··· EXTRACTED DATA
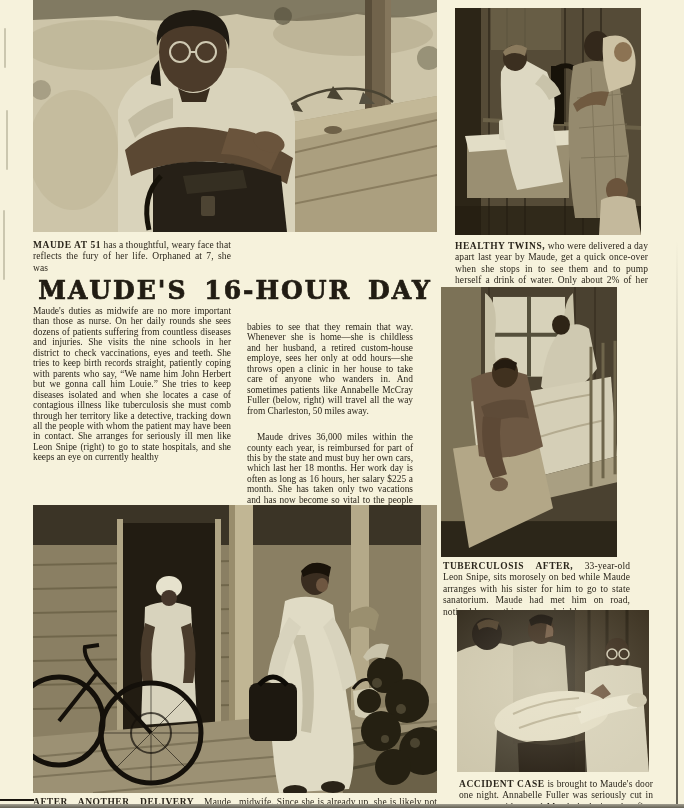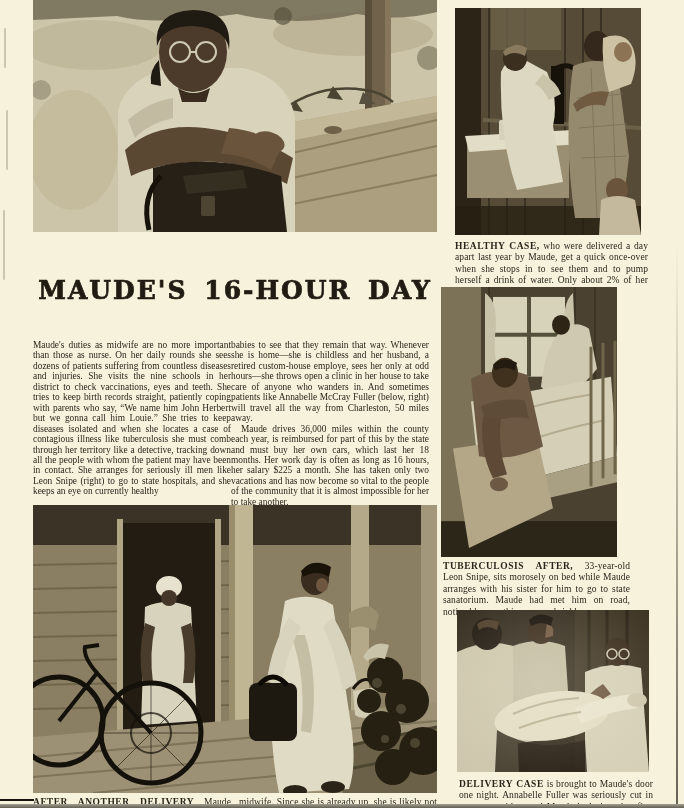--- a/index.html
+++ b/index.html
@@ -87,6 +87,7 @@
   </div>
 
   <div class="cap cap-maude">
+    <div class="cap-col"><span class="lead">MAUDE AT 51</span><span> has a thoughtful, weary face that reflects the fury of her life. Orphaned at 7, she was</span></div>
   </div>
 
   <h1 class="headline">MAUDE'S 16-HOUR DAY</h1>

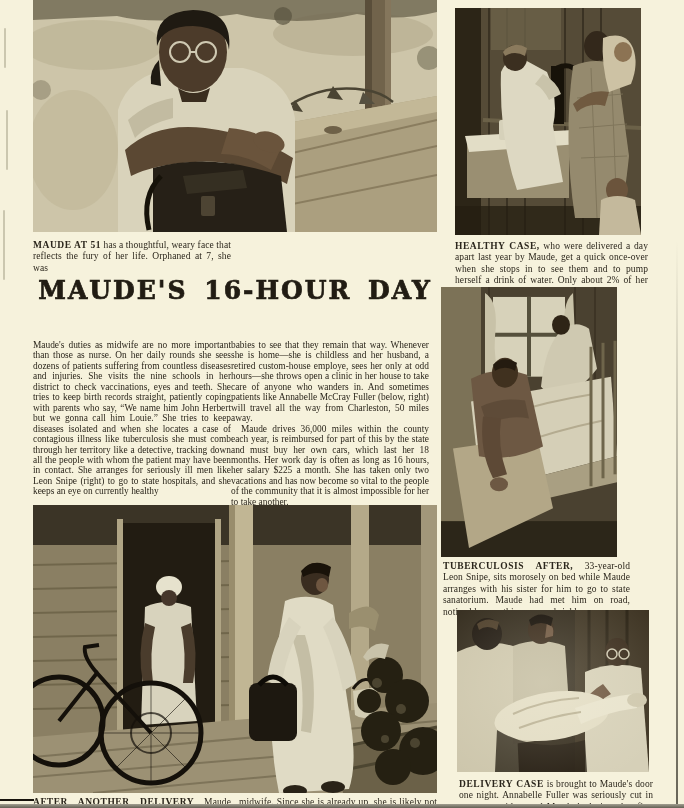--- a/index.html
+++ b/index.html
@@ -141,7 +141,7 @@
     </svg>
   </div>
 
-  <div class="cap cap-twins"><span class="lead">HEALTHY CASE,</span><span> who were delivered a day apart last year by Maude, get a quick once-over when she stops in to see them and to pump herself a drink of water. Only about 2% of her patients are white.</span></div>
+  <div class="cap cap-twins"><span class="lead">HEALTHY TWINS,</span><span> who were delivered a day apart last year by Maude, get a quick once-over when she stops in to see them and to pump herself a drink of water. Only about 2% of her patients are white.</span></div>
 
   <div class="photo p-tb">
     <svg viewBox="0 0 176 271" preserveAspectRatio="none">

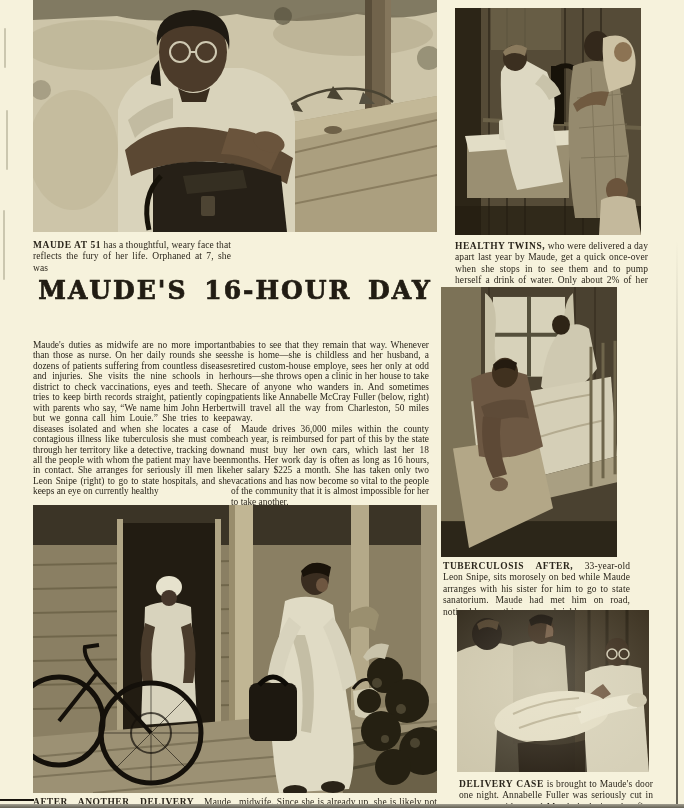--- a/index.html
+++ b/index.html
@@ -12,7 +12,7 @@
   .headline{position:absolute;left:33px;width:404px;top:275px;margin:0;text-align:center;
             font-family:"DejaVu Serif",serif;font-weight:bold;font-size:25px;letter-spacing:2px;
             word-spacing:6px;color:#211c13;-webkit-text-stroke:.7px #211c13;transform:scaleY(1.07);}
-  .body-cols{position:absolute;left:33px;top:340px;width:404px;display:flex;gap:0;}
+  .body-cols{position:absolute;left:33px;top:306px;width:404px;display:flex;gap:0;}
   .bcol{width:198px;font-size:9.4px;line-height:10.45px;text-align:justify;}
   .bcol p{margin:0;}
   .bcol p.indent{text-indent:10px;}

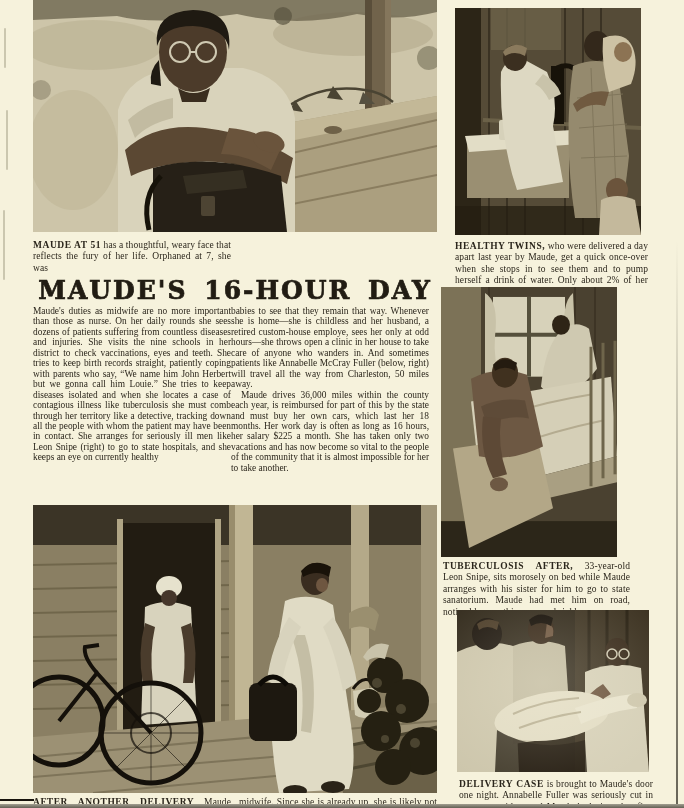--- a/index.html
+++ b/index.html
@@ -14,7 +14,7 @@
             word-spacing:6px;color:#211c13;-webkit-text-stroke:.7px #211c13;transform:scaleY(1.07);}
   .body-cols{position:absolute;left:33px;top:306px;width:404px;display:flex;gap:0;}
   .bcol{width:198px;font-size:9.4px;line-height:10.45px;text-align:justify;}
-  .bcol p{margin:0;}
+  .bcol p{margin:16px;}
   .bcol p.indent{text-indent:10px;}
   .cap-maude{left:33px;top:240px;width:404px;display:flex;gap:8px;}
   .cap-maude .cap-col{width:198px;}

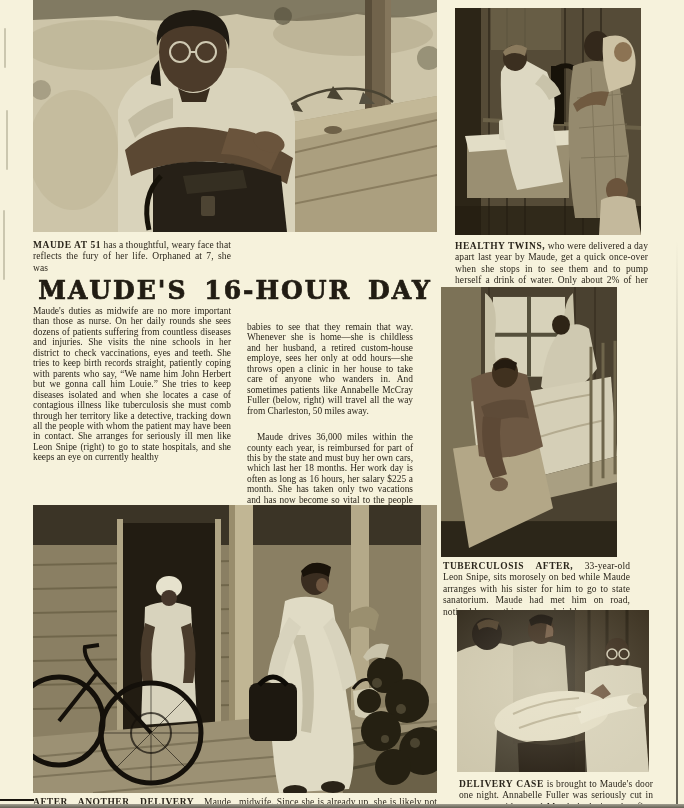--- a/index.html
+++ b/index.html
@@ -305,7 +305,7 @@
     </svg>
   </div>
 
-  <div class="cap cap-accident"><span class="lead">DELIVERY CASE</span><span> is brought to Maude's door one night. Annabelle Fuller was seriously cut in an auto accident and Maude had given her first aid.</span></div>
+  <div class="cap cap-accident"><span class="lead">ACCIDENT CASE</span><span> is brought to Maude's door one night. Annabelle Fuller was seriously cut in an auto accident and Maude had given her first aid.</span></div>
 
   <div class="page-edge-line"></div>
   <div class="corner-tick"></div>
······
Write out all the entries again, word for word, and print no images.

TASK ANSWER:
--- a/index.html
+++ b/index.html
@@ -87,6 +87,7 @@
   </div>
 
   <div class="cap cap-maude">
+    <div class="cap-col"><span class="lead">MAUDE AT 51</span><span> has a thoughtful, weary face that reflects the fury of her life. Orphaned at 7, she was</span></div>
   </div>
 
   <h1 class="headline">MAUDE'S 16-HOUR DAY</h1>

--- a/index.html
+++ b/index.html
@@ -141,7 +141,7 @@
     </svg>
   </div>
 
-  <div class="cap cap-twins"><span class="lead">HEALTHY CASE,</span><span> who were delivered a day apart last year by Maude, get a quick once-over when she stops in to see them and to pump herself a drink of water. Only about 2% of her patients are white.</span></div>
+  <div class="cap cap-twins"><span class="lead">HEALTHY TWINS,</span><span> who were delivered a day apart last year by Maude, get a quick once-over when she stops in to see them and to pump herself a drink of water. Only about 2% of her patients are white.</span></div>
 
   <div class="photo p-tb">
     <svg viewBox="0 0 176 271" preserveAspectRatio="none">

--- a/index.html
+++ b/index.html
@@ -12,7 +12,7 @@
   .headline{position:absolute;left:33px;width:404px;top:275px;margin:0;text-align:center;
             font-family:"DejaVu Serif",serif;font-weight:bold;font-size:25px;letter-spacing:2px;
             word-spacing:6px;color:#211c13;-webkit-text-stroke:.7px #211c13;transform:scaleY(1.07);}
-  .body-cols{position:absolute;left:33px;top:340px;width:404px;display:flex;gap:0;}
+  .body-cols{position:absolute;left:33px;top:306px;width:404px;display:flex;gap:0;}
   .bcol{width:198px;font-size:9.4px;line-height:10.45px;text-align:justify;}
   .bcol p{margin:0;}
   .bcol p.indent{text-indent:10px;}

--- a/index.html
+++ b/index.html
@@ -14,7 +14,7 @@
             word-spacing:6px;color:#211c13;-webkit-text-stroke:.7px #211c13;transform:scaleY(1.07);}
   .body-cols{position:absolute;left:33px;top:306px;width:404px;display:flex;gap:0;}
   .bcol{width:198px;font-size:9.4px;line-height:10.45px;text-align:justify;}
-  .bcol p{margin:0;}
+  .bcol p{margin:16px;}
   .bcol p.indent{text-indent:10px;}
   .cap-maude{left:33px;top:240px;width:404px;display:flex;gap:8px;}
   .cap-maude .cap-col{width:198px;}

--- a/index.html
+++ b/index.html
@@ -305,7 +305,7 @@
     </svg>
   </div>
 
-  <div class="cap cap-accident"><span class="lead">DELIVERY CASE</span><span> is brought to Maude's door one night. Annabelle Fuller was seriously cut in an auto accident and Maude had given her first aid.</span></div>
+  <div class="cap cap-accident"><span class="lead">ACCIDENT CASE</span><span> is brought to Maude's door one night. Annabelle Fuller was seriously cut in an auto accident and Maude had given her first aid.</span></div>
 
   <div class="page-edge-line"></div>
   <div class="corner-tick"></div>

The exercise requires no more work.